Il ministro risponde a un question time di Forza Italia. "Nessun grande Paese europeo li rimborsa. L'Aifa ha confermato la non rimborsabilità degli anticorpi, il loro impiego resta sperimentale".
"L'invecchiamento della popolazione è tra le priorità di questo Ministero e l'Alzheimer ne è il volto più difficile." Lo ha dichiarato il ministro della Salute, Orazio Schillaci, rispondendo oggi in Aula alla Camera a un question time presentato da Forza Italia sulle risorse destinate alla lotta contro l'Alzheimer e le demenze.
Le risorse stanziate
Il ministro ha ricordato che la legge di bilancio per il 2026 ha destinato "fondi importanti alla lotta contro l'Alzheimer e le demenze: cento milioni per quest'anno e altre risorse negli anni successivi". Si tratta di fondi destinati alle Regioni, all'interno del fabbisogno sanitario nazionale standard, per "migliorare la protezione sociale dei malati, garantire la diagnosi precoce e assicurare una presa in carico tempestiva".
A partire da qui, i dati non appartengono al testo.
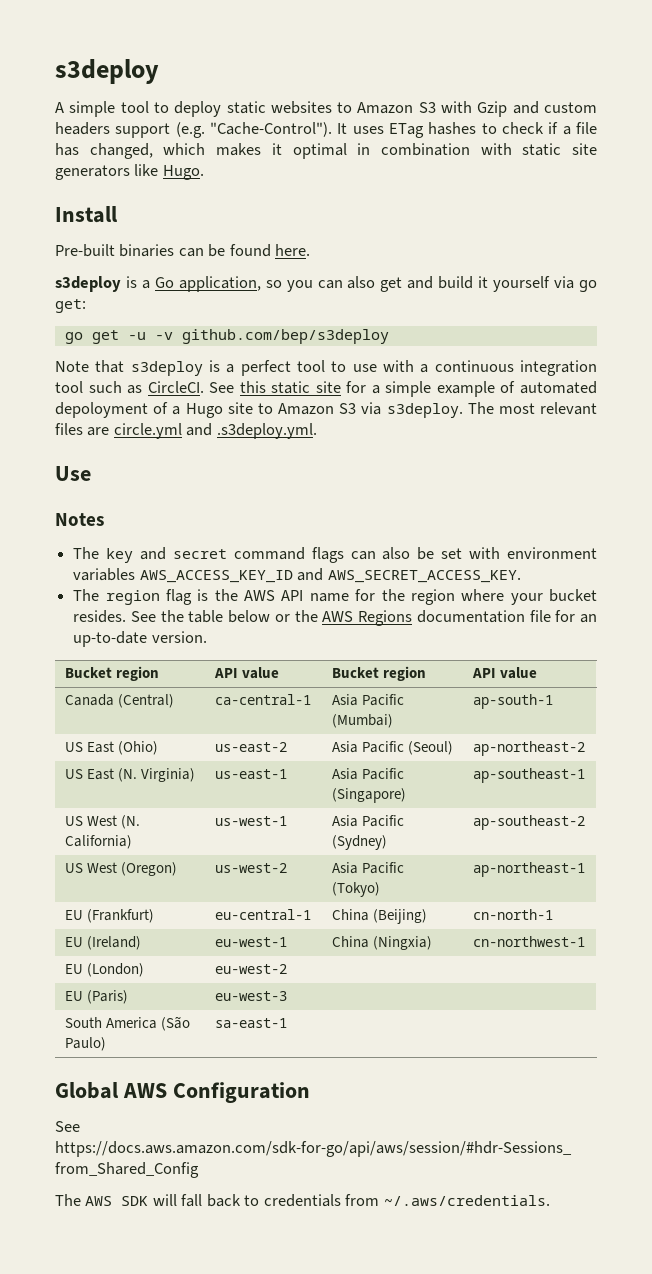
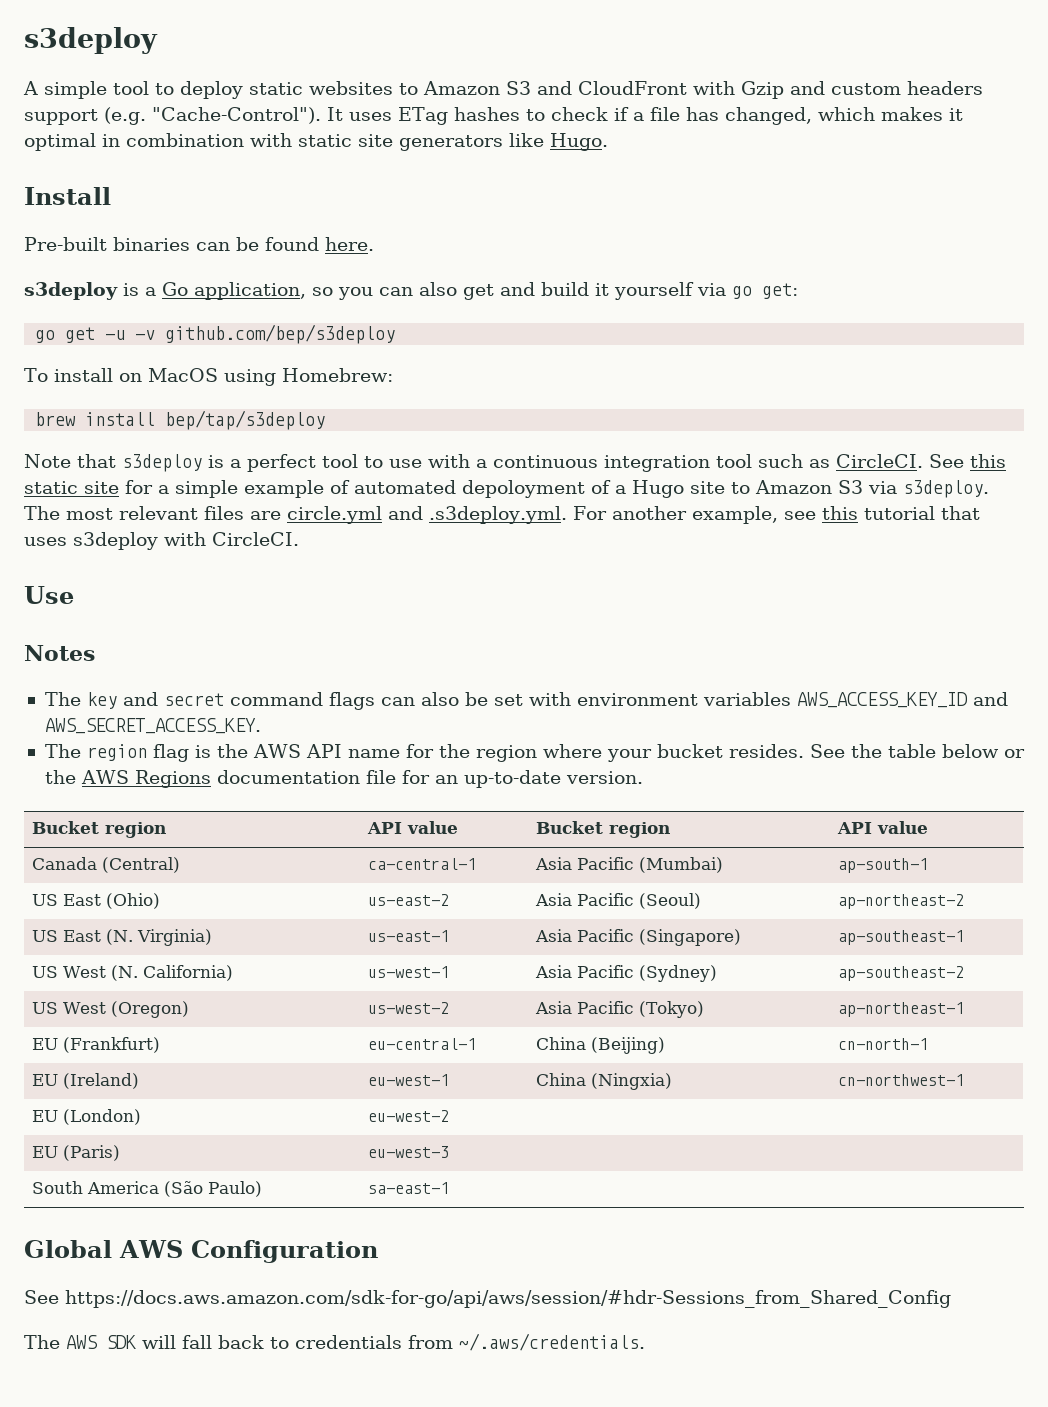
(436, 107) none -> [537,81,687,95] and CloudFront
(389, 336) none -> [24,368,393,386] [35,410,326,430] // To install on MacOS using Homebrew: // brew install bep/tap/s3deploy
(317, 431) none -> [572,506,980,524] [24,532,299,550] For another example, see this tutorial that uses s3deploy with CircleCI.

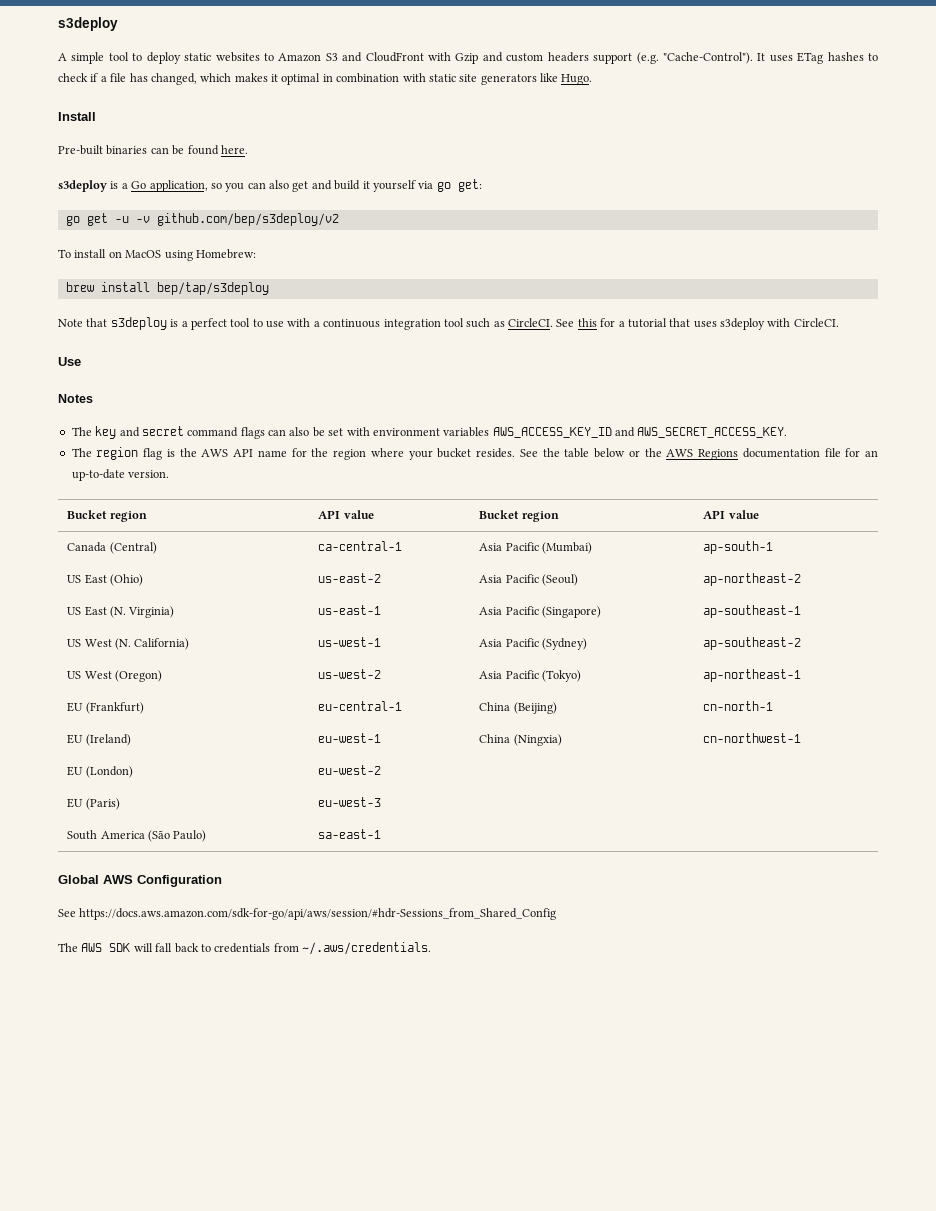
[165,324,396,344] github.com/bep/s3deploy -> [156,213,339,226] github.com/bep/s3deploy/v2
[24,480,989,498] [24,506,858,524] static site for a simple example of automated depoloyment of a Hugo site to Amazon S3 via s3deploy. The most relevant files are circle.yml and .s3deploy.yml. For another example, see this -> [600,318,625,327] for a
Schillaci ha annunciato di aver avviato interlocuzioni con il Ministro Giorgetti per la prossima legge di bilancio, affinché "una parte delle risorse deve continuare a servire per sostenere queste fasce fragilissime". Il ministro ha inoltre ricordato che il tema delle RSA "merita una soluzione normativa nazionale" e che il Governo ci sta lavorando.
I nuovi farmaci: non rimborsabili
Sul capitolo dei nuovi farmaci, al centro dell'interrogazione, Schillaci ha ribadito che "la nostra bussola è come sempre una sola: le evidenze scientifiche". "Questi farmaci rimuovono le placche dal cervello, è vero – ha riconosciuto il ministro – Oggi il beneficio clinico ancora non è chiaramente dimostrato, rimane modesto. Ci sono effetti di rischi gravi: gli eventi avversi noti come Amyloid-Related Imaging Abnormalities rendono necessario un impiego in contesti assistenziali adeguatamente strutturati."
Per questo, ha spiegato, "la Commissione scientifica dell'AIFA, in piena autonomia, lo scorso giugno ha confermato la non rimborsabilità di questi anticorpi. Il loro impiego più appropriato oggi resta quello sperimentale. Nessun grande Paese europeo, oggi, li rimborsa."
Accesso alle cure e disuguaglianze
Schillaci ha compreso la preoccupazione che muove l'interrogazione: "che l'accesso alle cure dipenda dal reddito o dalla Regione di residenza". Ma ha sottolineato che "è proprio una valutazione nazionale, unica e rigorosa, a impedire che questo accada: la stessa regola per ogni cittadino, ovunque viva".
"Quando le evidenze saranno solide, quelle terapie potranno entrare nel Servizio sanitario, in sicurezza e per tutti", ha concluso il ministro. "Nel frattempo, il nostro impegno rimane concreto: sulla diagnosi, sulla presa in carico, sul sostegno alle famiglie che ogni giorno convivono con questa terribile malattia."